Assignment - Copy each line of the records below that mentions the word "caminho".

● ● ● ●

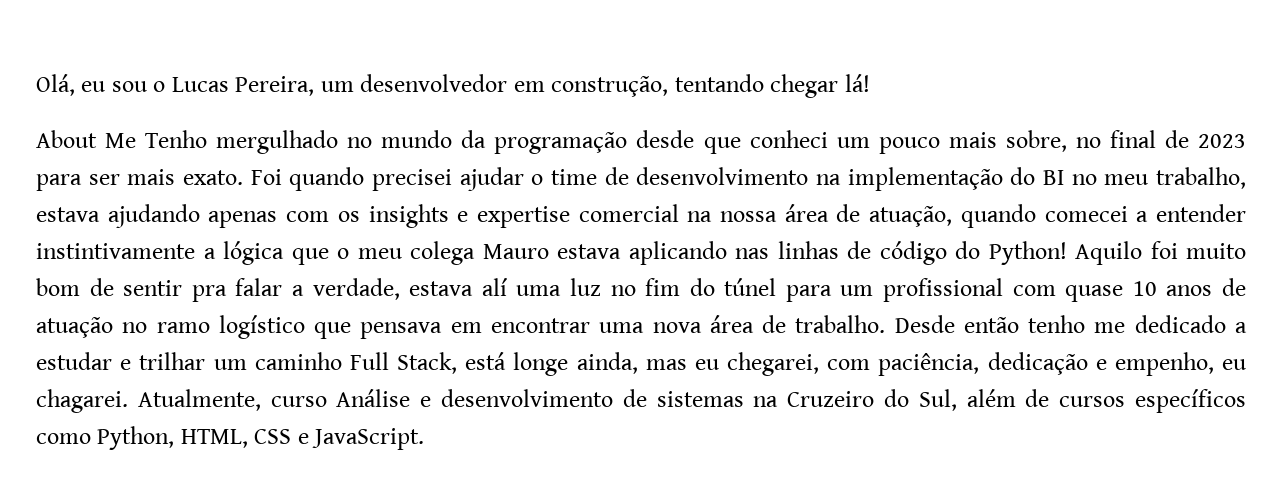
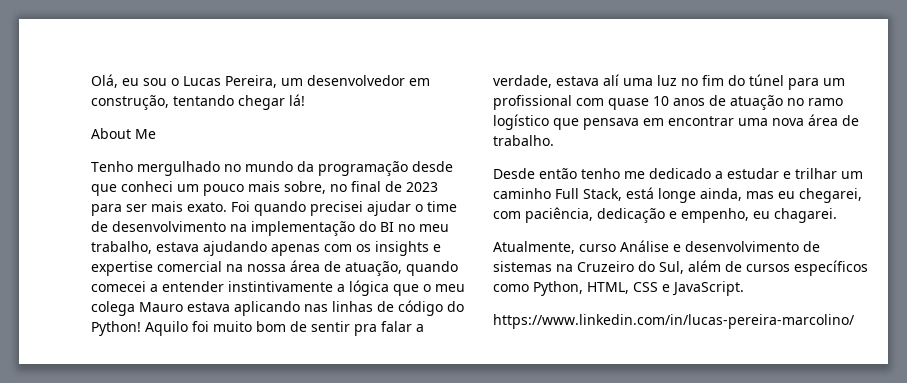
- About Me Tenho mergulhado no mundo da programação desde que conheci um pouco mais sobre, no final de 2023 para ser mais exato.
+ About Me
+ Tenho mergulhado no mundo da programação desde que conheci um pouco mais sobre, no final de 2023 para ser mais exato.
- Aquilo foi muito bom de sentir pra falar a verdade, estava alí uma luz no fim do túnel para um profissional com quase 10 anos de atuação no ramo logístico que pensava em encontrar uma nova área de trabalho. Desde então tenho me dedicado a estudar e trilhar um caminho Full Stack, está longe ainda, mas eu chegarei, com paciência, dedicação e empenho, eu chagarei. Atualmente, curso Análise e desenvolvimento de sistemas na Cruzeiro do Sul, além de cursos específicos como Python, HTML, CSS e JavaScript.
+ Aquilo foi muito bom de sentir pra falar a verdade, estava alí uma luz no fim do túnel para um profissional com quase 10 anos de atuação no ramo logístico que pensava em encontrar uma nova área de trabalho.
+ Desde então tenho me dedicado a estudar e trilhar um caminho Full Stack, está longe ainda, mas eu chegarei, com paciência, dedicação e empenho, eu chagarei.
+ Atualmente, curso Análise e desenvolvimento de sistemas na Cruzeiro do Sul, além de cursos específicos como Python, HTML, CSS e JavaScript.
+ https://www.linkedin.com/in/lucas-pereira-marcolino/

● ● ● ●

Written answer -
- Aquilo foi muito bom de sentir pra falar a verdade, estava alí uma luz no fim do túnel para um profissional com quase 10 anos de atuação no ramo logístico que pensava em encontrar uma nova área de trabalho. Desde então tenho me dedicado a estudar e trilhar um caminho Full Stack, está longe ainda, mas eu chegarei, com paciência, dedicação e empenho, eu chagarei. Atualmente, curso Análise e desenvolvimento de sistemas na Cruzeiro do Sul, além de cursos específicos como Python, HTML, CSS e JavaScript.
+ Desde então tenho me dedicado a estudar e trilhar um caminho Full Stack, está longe ainda, mas eu chegarei, com paciência, dedicação e empenho, eu chagarei.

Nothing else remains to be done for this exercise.